Make an exact copy of the lines from the one holding "background: #5eead4 ->" through the end of the entries below, both ends kept, and of nothing else. Exclude pictures.
↓
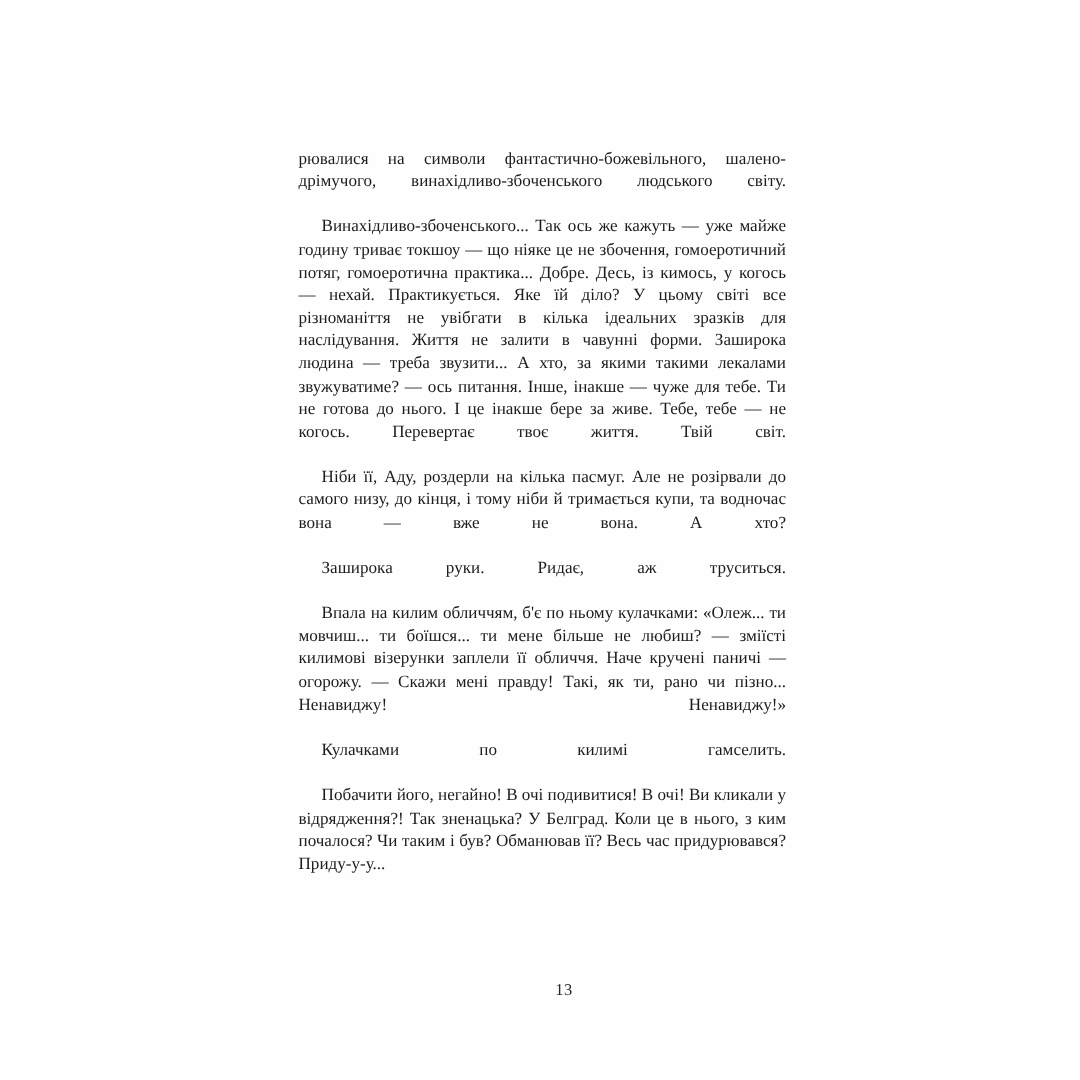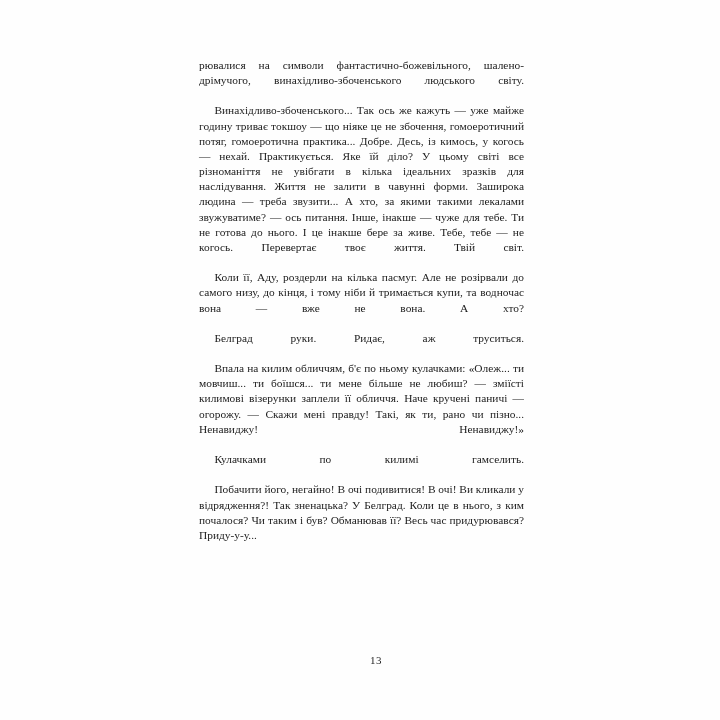"рювалися на символи" .para.cont { margin-top: none -> 41px }
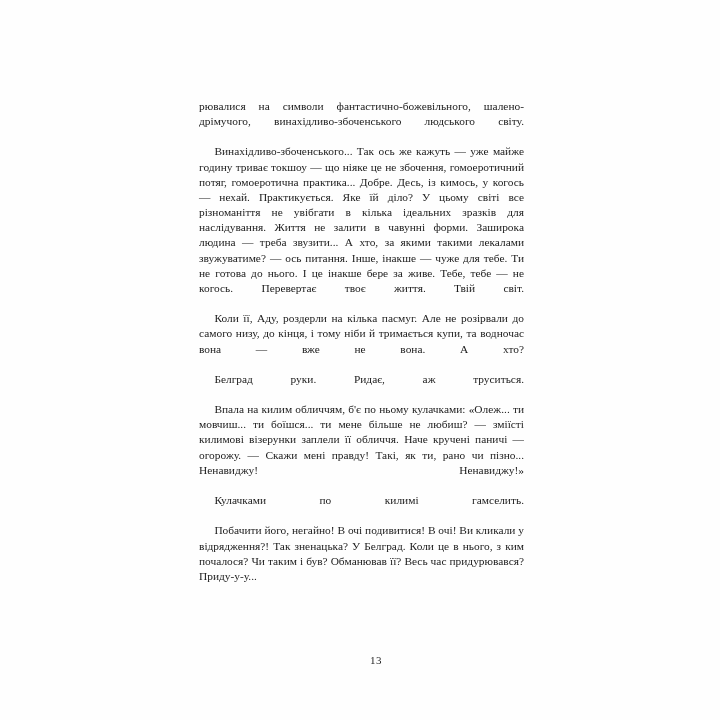"Коли її, Аду, роздерли на" p.para { text: Коли -> Ніби }
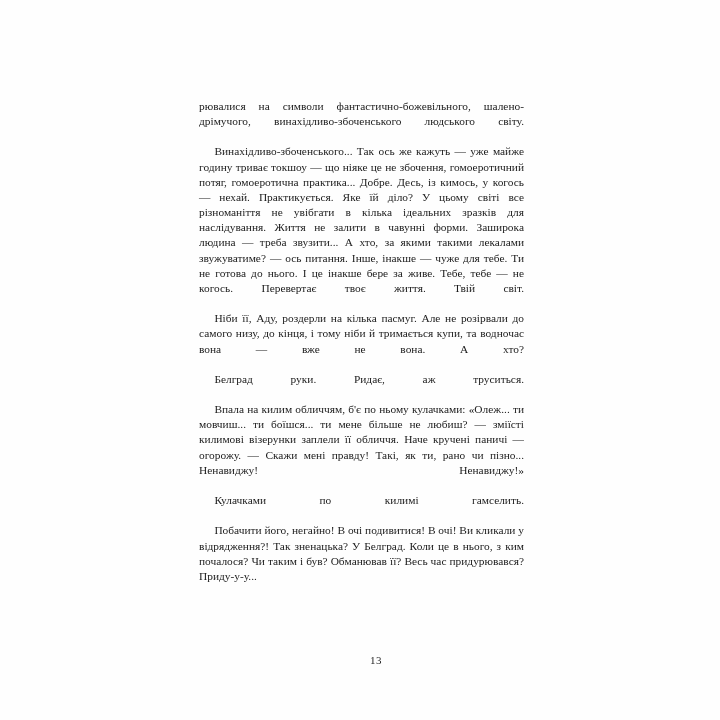"Белград руки. Ридає, аж труситься." p.para { text: Белград -> Заширока }
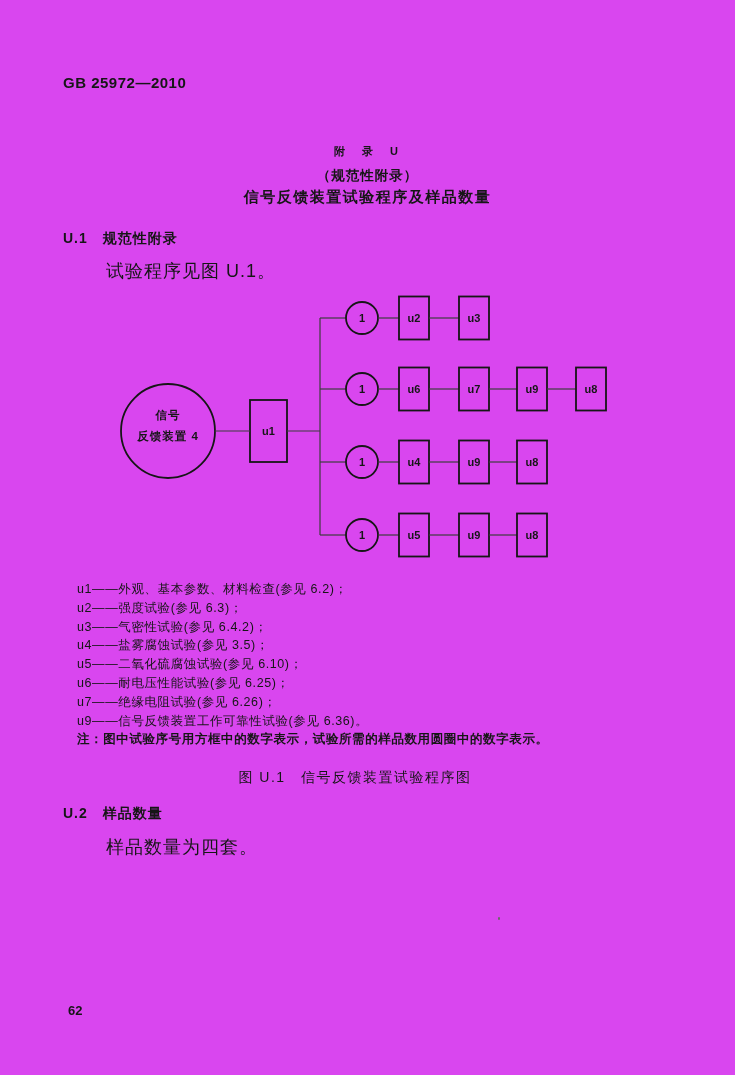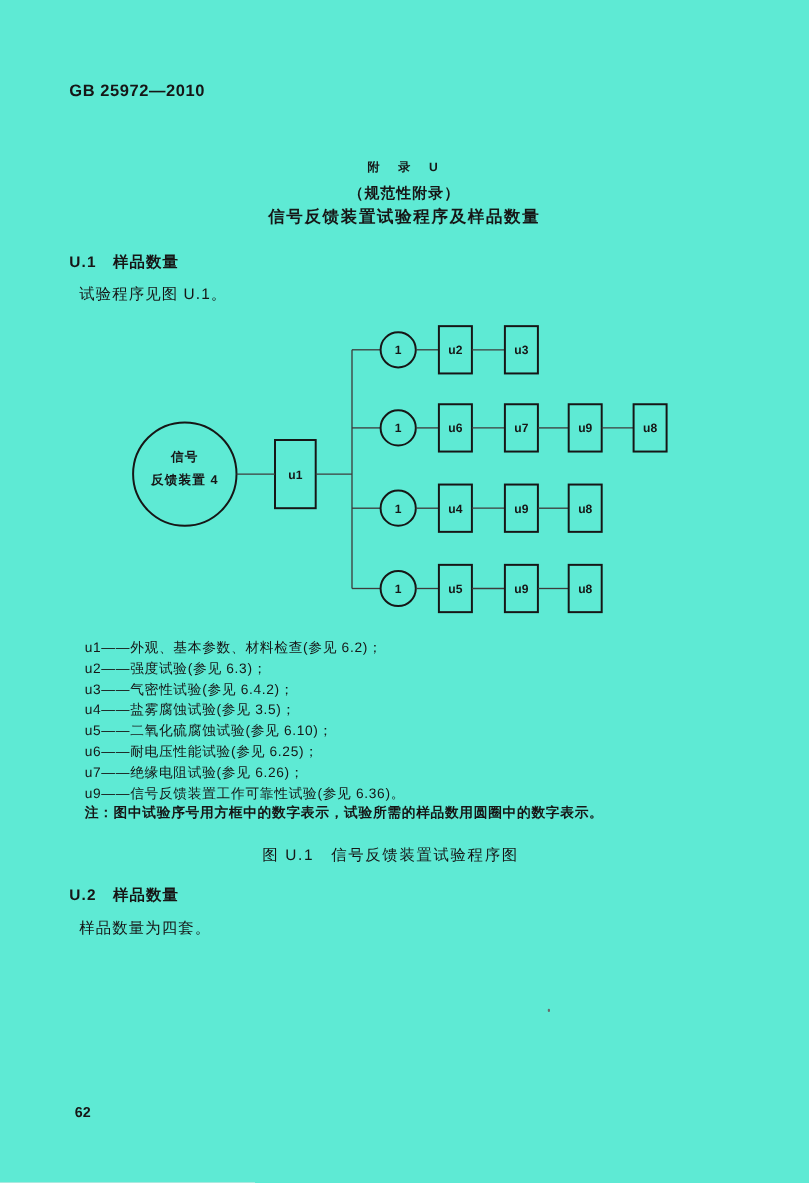"GB 25972—2010" .page { background: #5eead4 -> #d946ef }
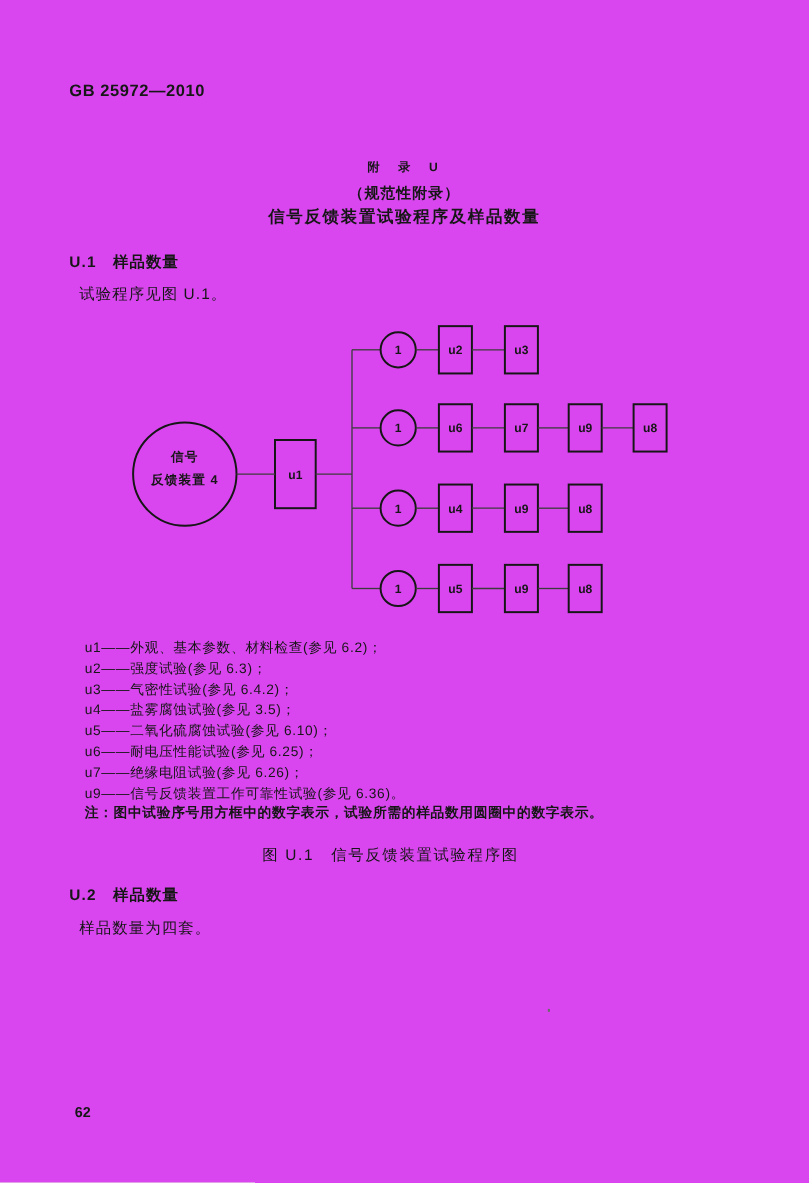"U.1 样品数量" div.abs { text: 样品数量 -> 规范性附录 }
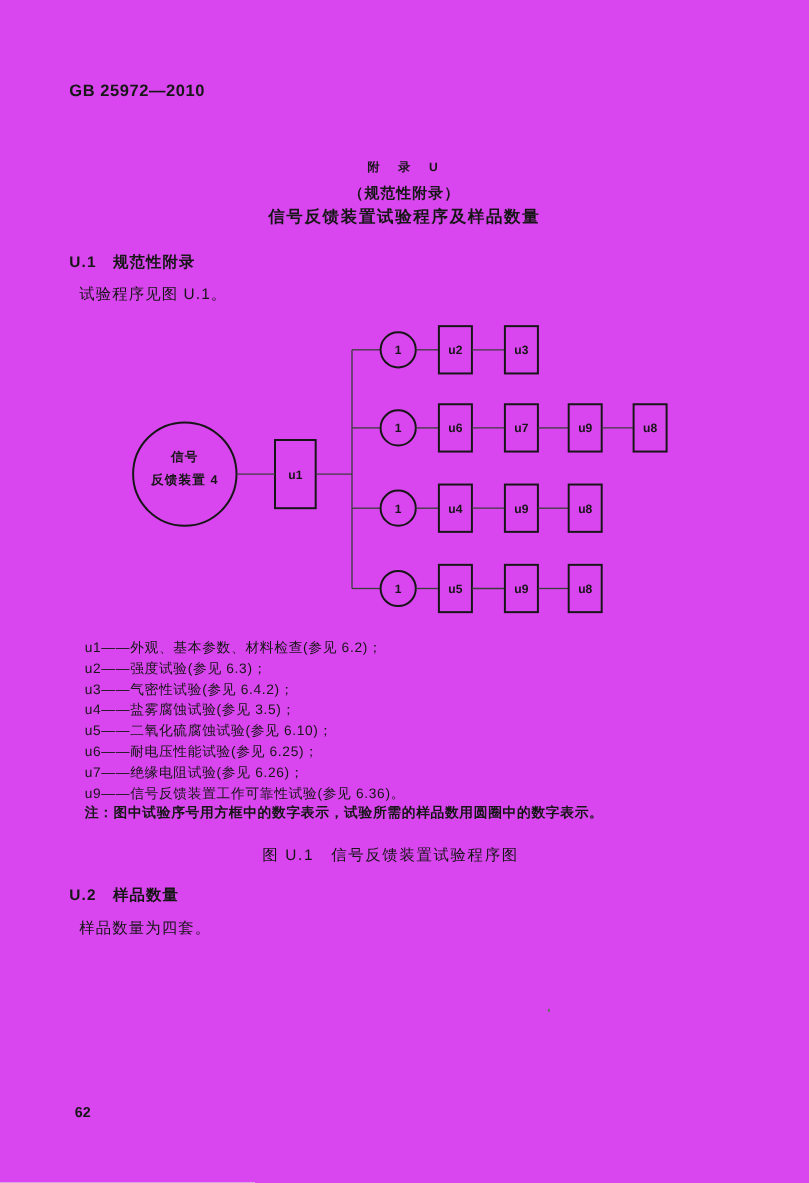"试验程序见图 U.1。" .body-text { font-size: 14px -> 18px; left: 72px -> 106px }
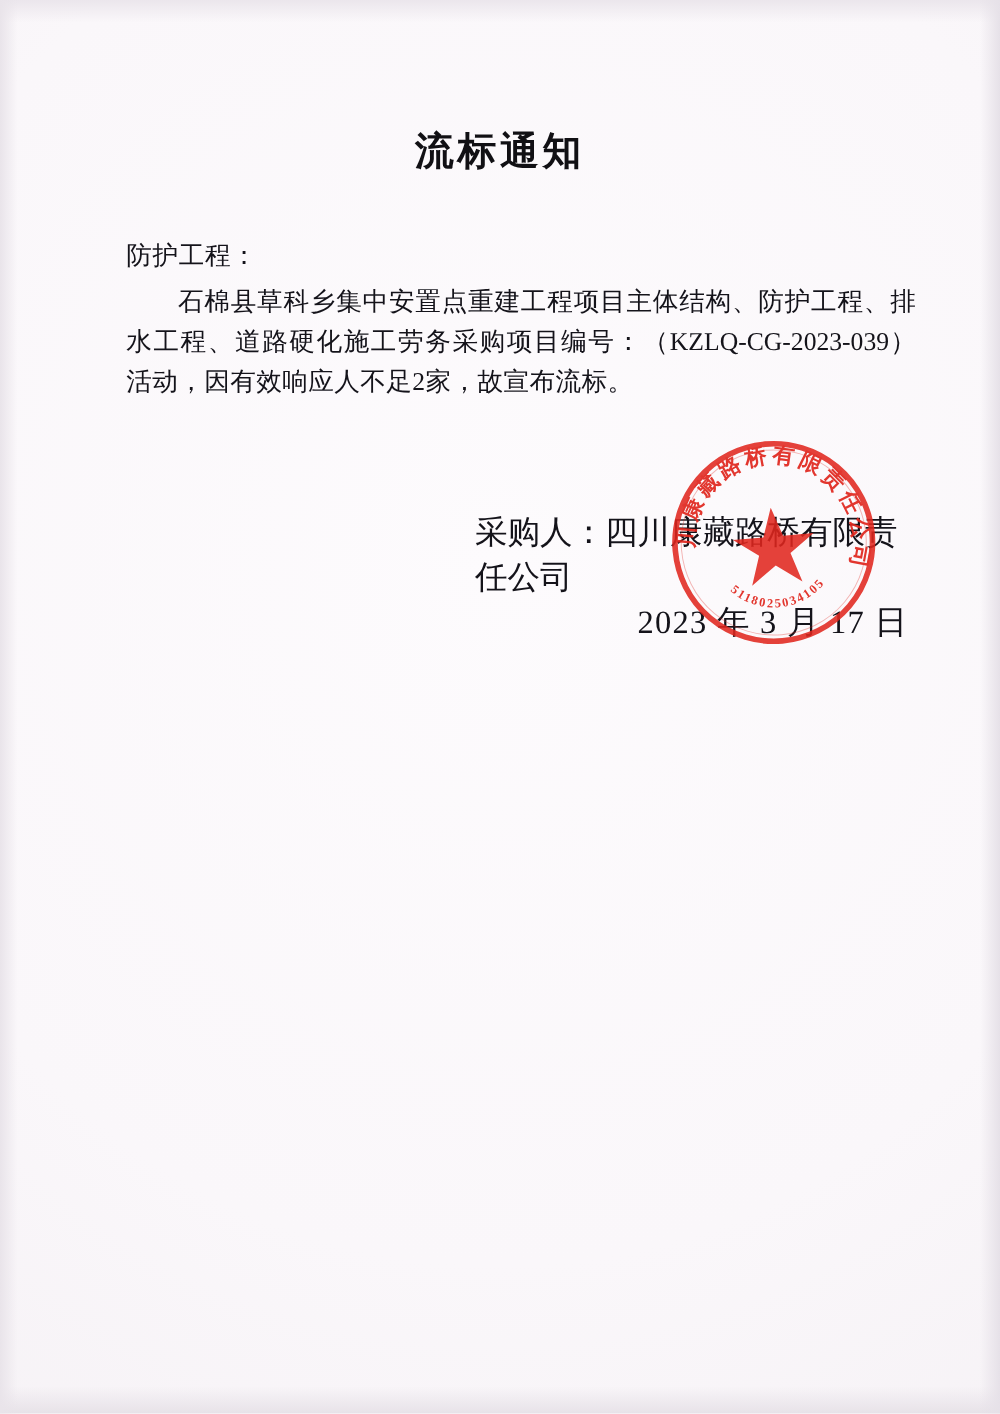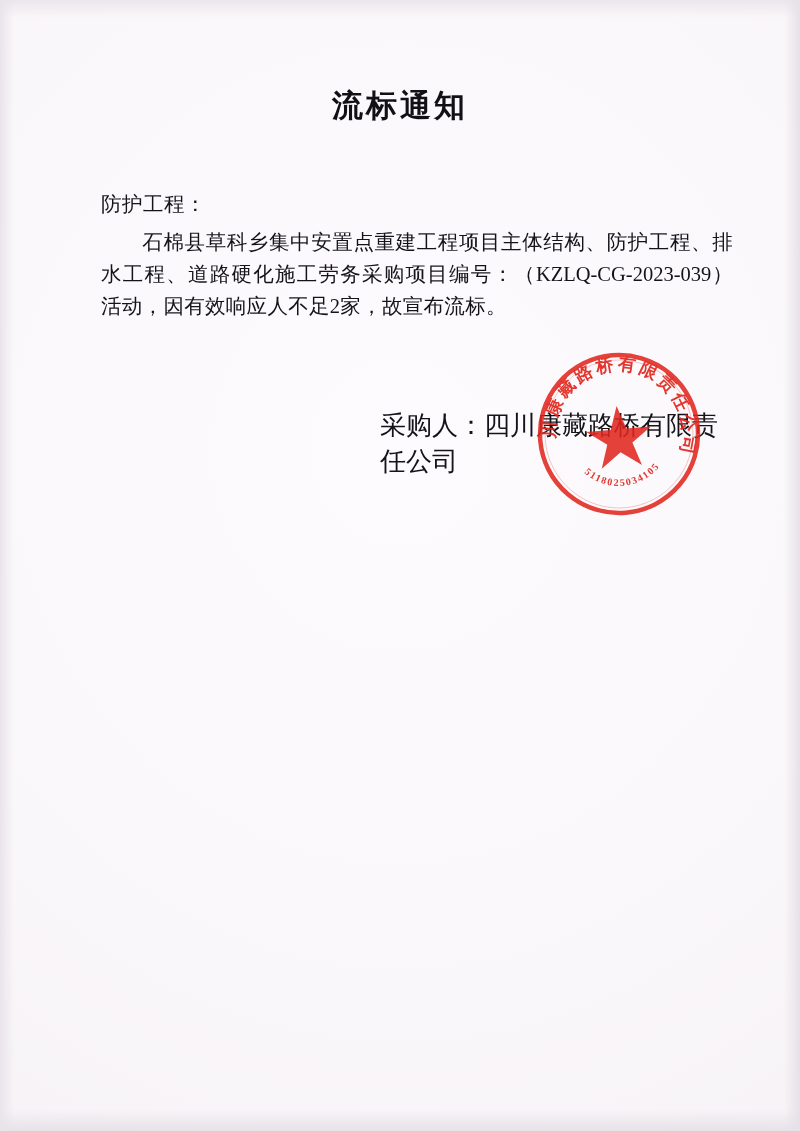"流标通知" .doc-title { top: 85px -> 100px }
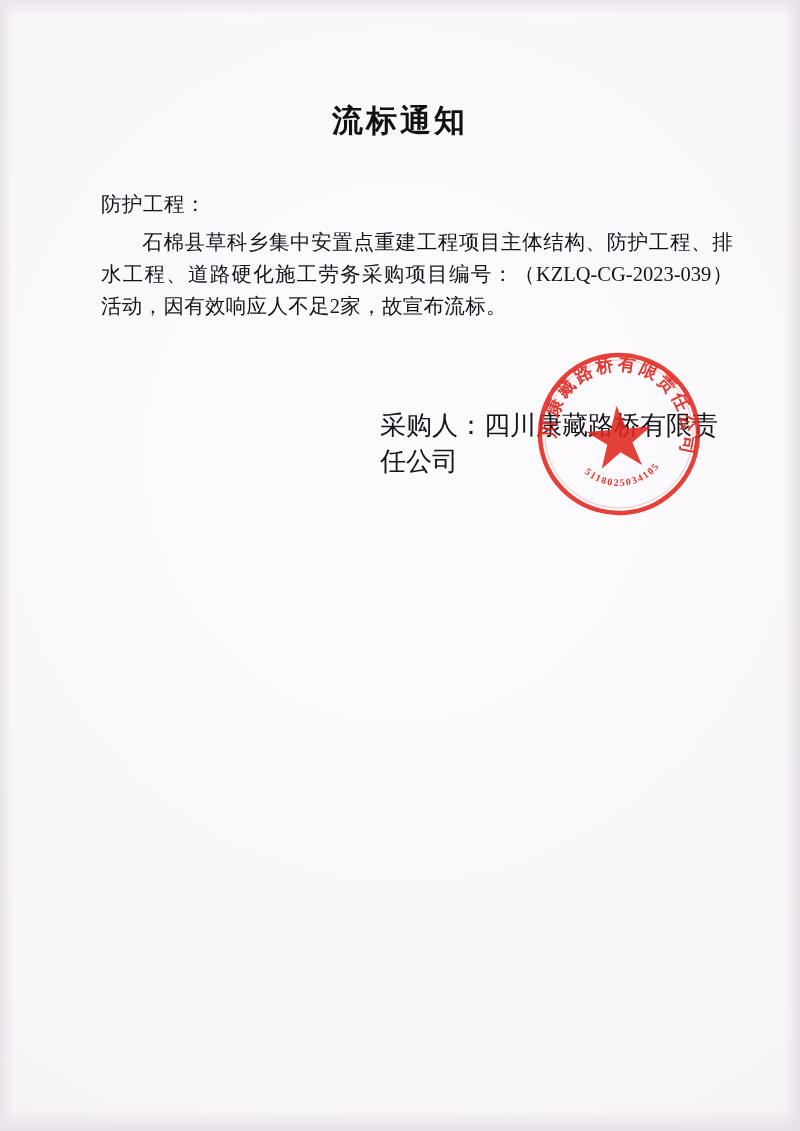"2023 年 3 月 17" span.sign-line-2 { html: none -> <span>2023 年 3 月 17 日</span> }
↑
Task answer:
"GB 25972—2010" .page { background: #5eead4 -> #d946ef }
"U.1 样品数量" div.abs { text: 样品数量 -> 规范性附录 }
"试验程序见图 U.1。" .body-text { font-size: 14px -> 18px; left: 72px -> 106px }
"流标通知" .doc-title { top: 85px -> 100px }
"2023 年 3 月 17" span.sign-line-2 { html: none -> <span>2023 年 3 月 17 日</span> }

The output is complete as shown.